Lifestyle Changes

It can be difficult to know where to start when it comes to lifestyle changes.

So instead of a complete overhaul all at once, which could overwhelm you and be destined to fail, live by the mantra that a little can go a long way. A few small changes here and there can do wonders over time. We've pulled together eight rules as a perfect place to start.


Base your meals on starchy carbohydrates

No longer the enemy, essential complex carbohydrates should make up a big chunk of your diet. From wholemeal pasta and brown rice to potatoes and oats, these essential complex carbs take longer to digest and release energy steadily, which means no blood sugar spikes and dips in energy come to the mid-afternoon.
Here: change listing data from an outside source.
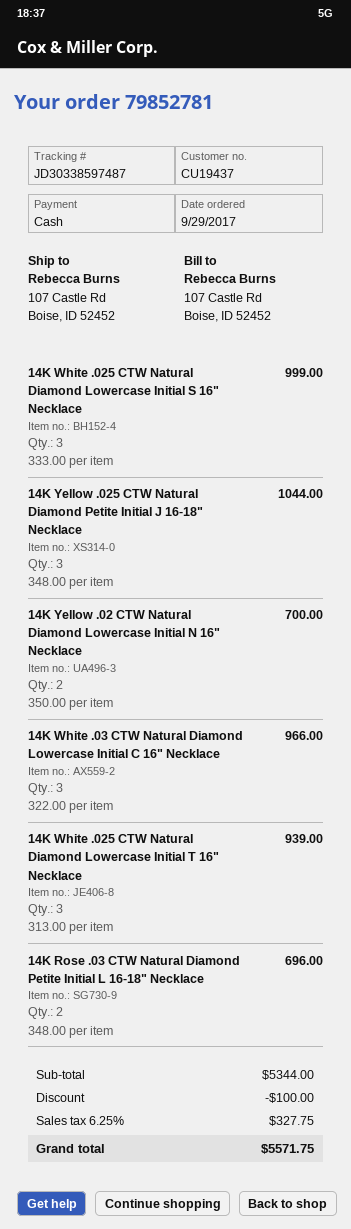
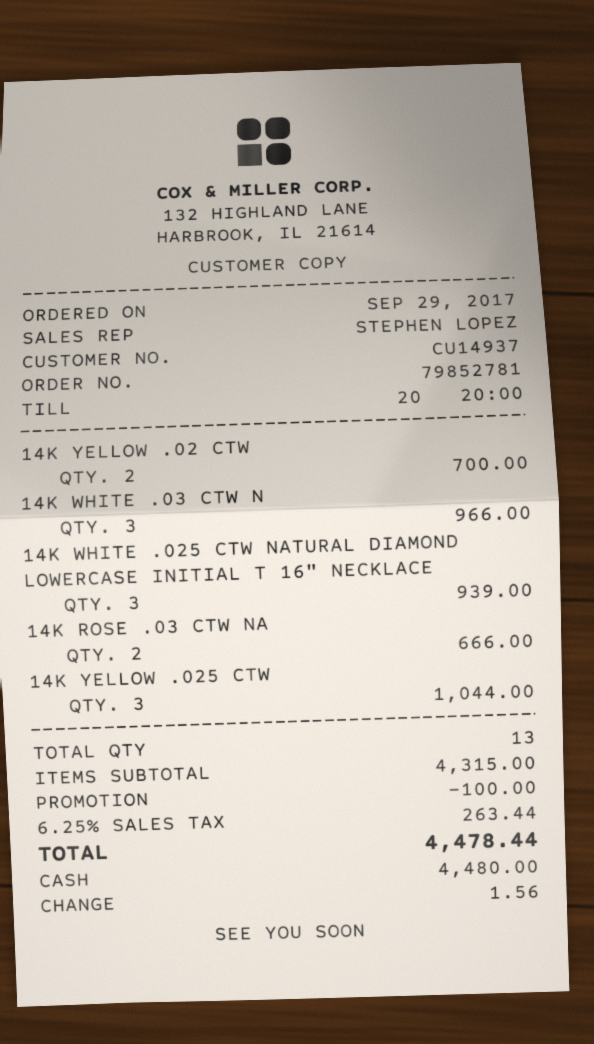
customer number: CU19437 -> CU14937
14K White .025 CTW Natural Diamond Lowercase Initial S 16" Necklace: 3 for 999.00 -> none
14K Rose .03 CTW Natural Diamond Petite Initial L 16-18" Necklace: 2 for 696.00 -> 2 for 666.00
subtotal: 5344.00 -> 4315.00
tax: 6.25% = 327.75 -> 6.25% = 263.44
total: 5571.75 -> 4478.44

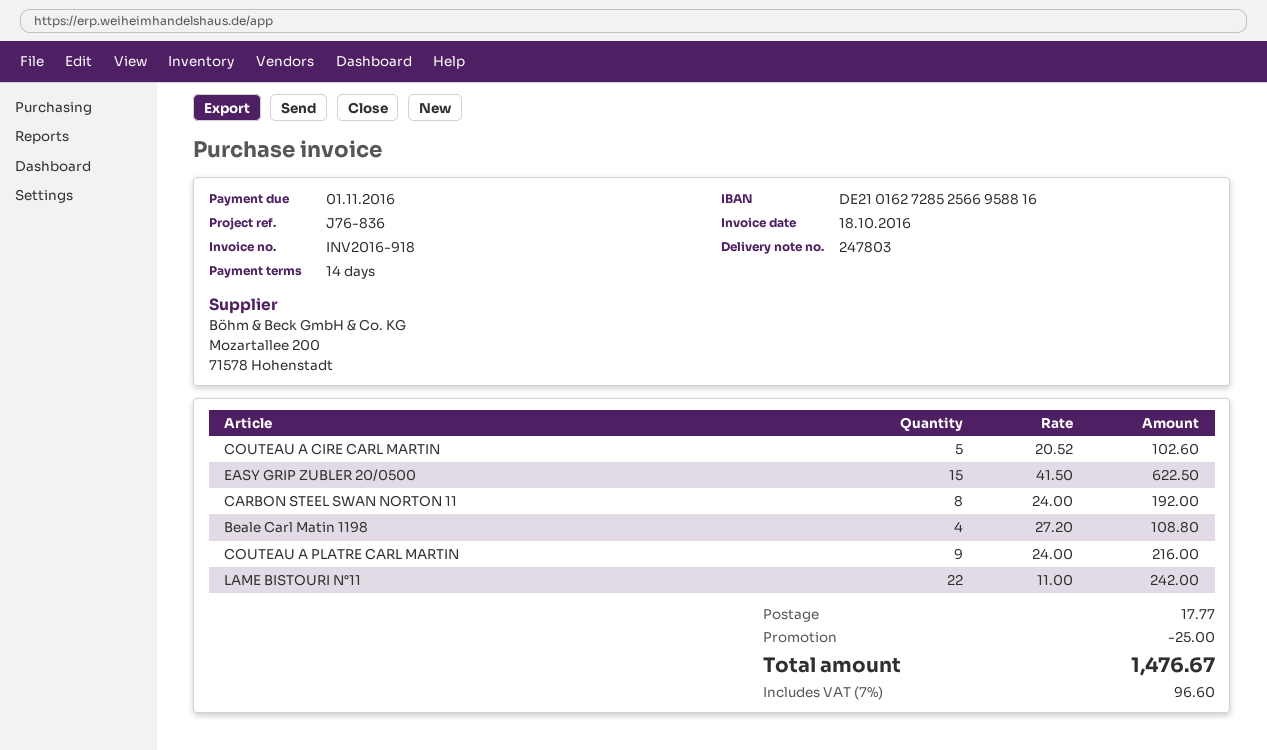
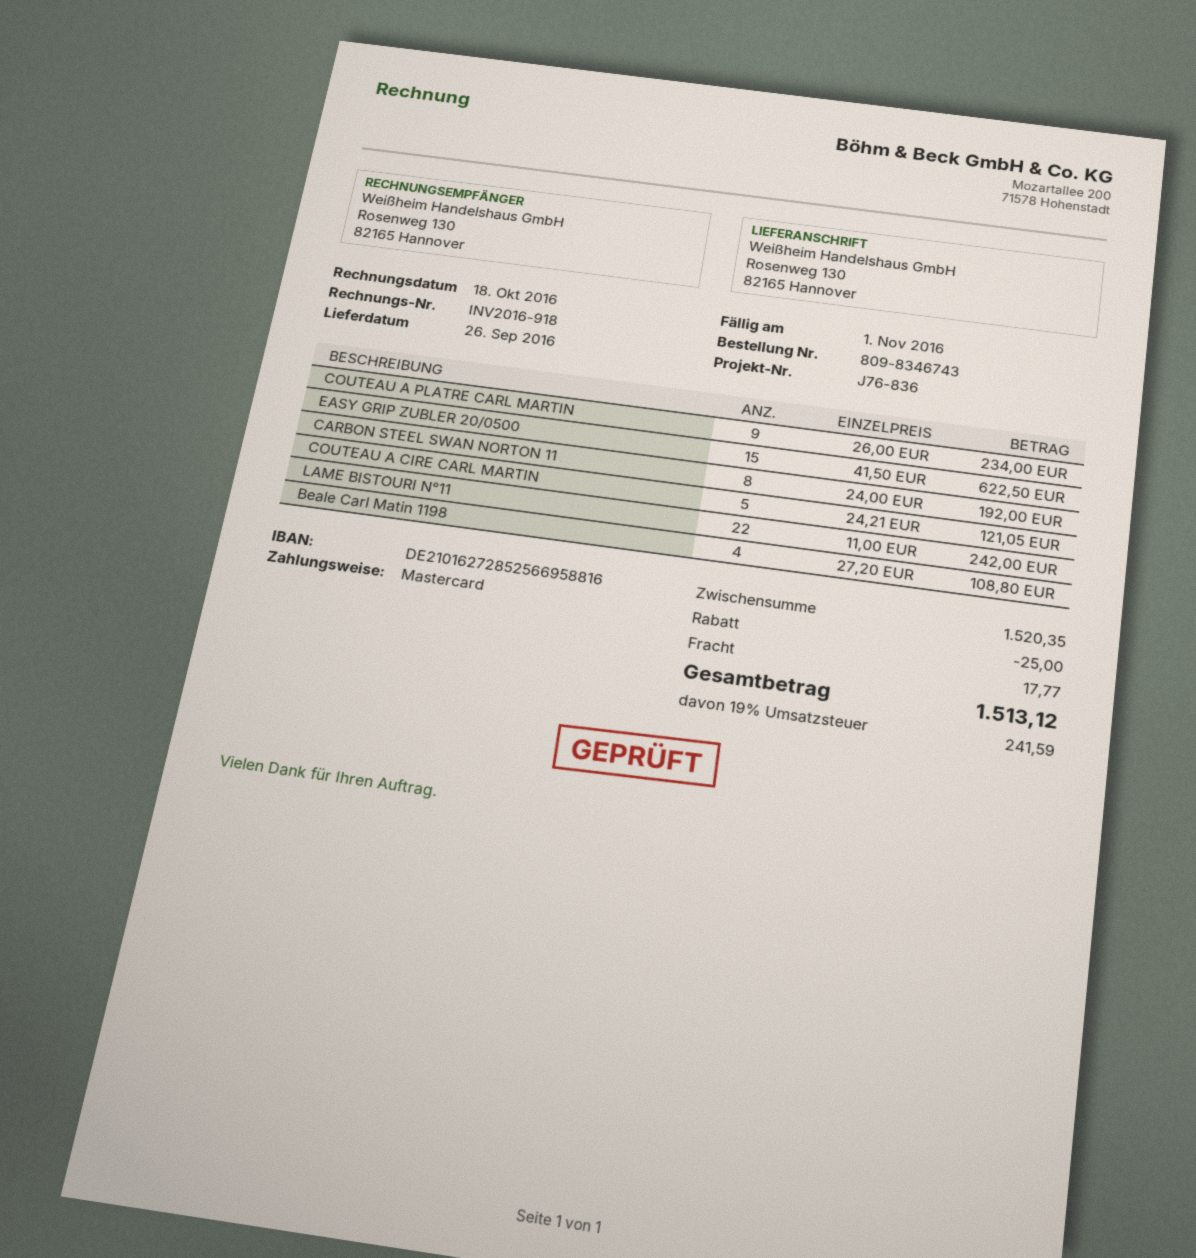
COUTEAU A CIRE CARL MARTIN: 5 x 20.52 = 102.60 -> 5 x 24.21 = 121.05
COUTEAU A PLATRE CARL MARTIN: 9 x 24.00 = 216.00 -> 9 x 26.00 = 234.00
tax: 7% = 96.60 -> 19% = 241.59
total: 1476.67 -> 1513.12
Yes, by adding some clever carbs to your diet, you'll be able to step away from the biscuit tin. 

Complex carbs
Fruit and veg

Eat lots of fruit and veg

It goes without saying that you need to get your fill of fruit and veg. Packed full of essential vitamins and minerals, you'll improve your health by choosing a more colourful plate. What's more, fruit will give you a boost in the fibre department helping you fill fuller for longer. And talking of boosts, your mood may improve if you increase your uptake of fruit and veg. According to a study from The British Journal of Health Psychology, participants who ate more fruit and veg had a more positive attitude. You don't have to eat exotically either. Try and buy seasonal fruit and veg that you can source locally for extra brownie points. 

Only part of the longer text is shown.